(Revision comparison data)

*****

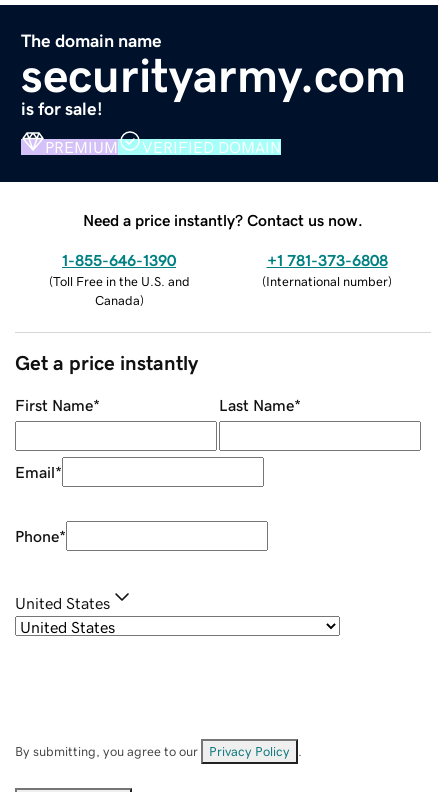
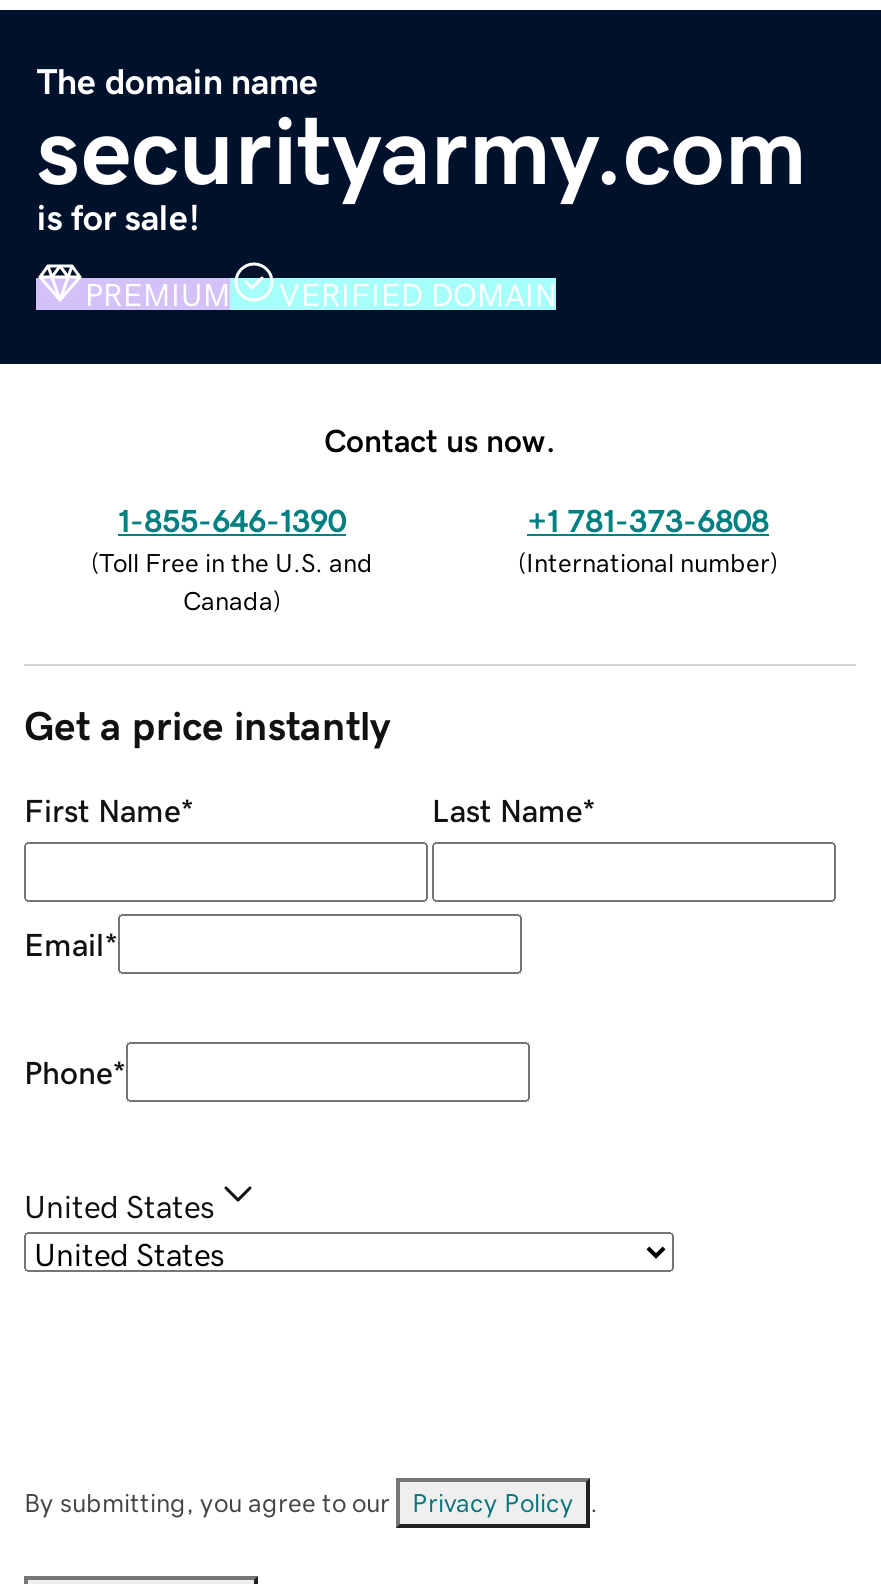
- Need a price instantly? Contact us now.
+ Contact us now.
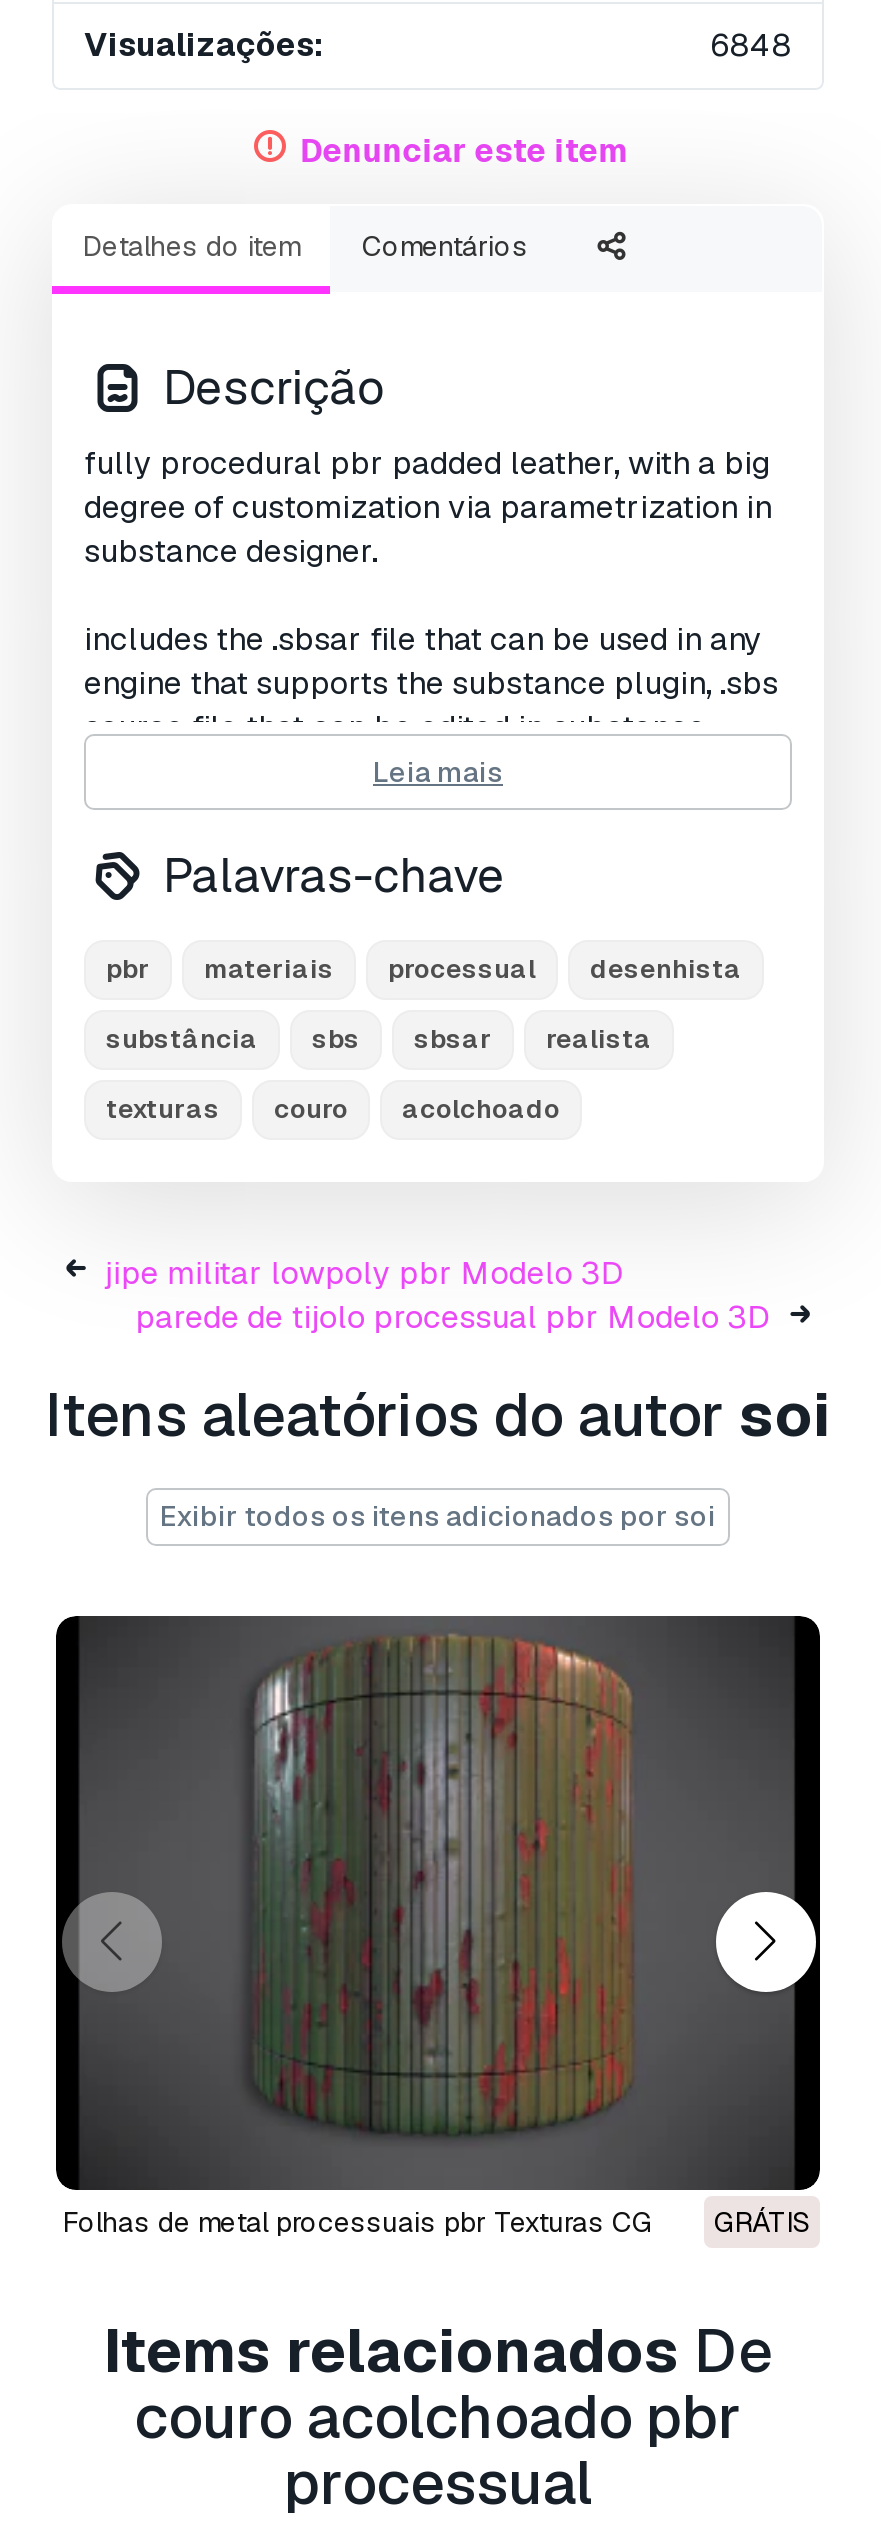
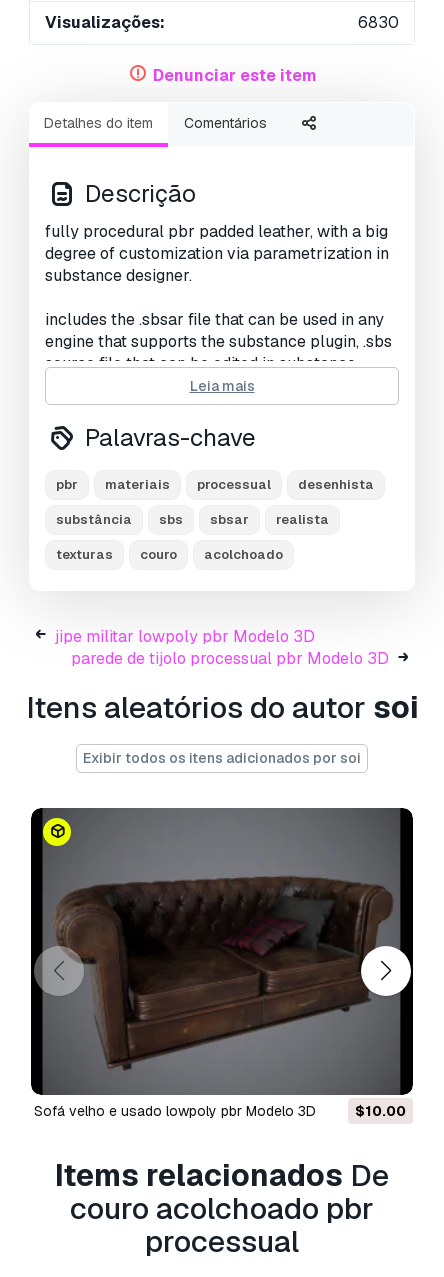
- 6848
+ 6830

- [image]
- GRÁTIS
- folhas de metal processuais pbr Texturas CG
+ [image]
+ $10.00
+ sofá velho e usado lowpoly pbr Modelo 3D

*****

▶ _What you have to do_
From the data, list each line in which the string "Contact" appears.

▶ _Answer for the task_
- Need a price instantly? Contact us now.
+ Contact us now.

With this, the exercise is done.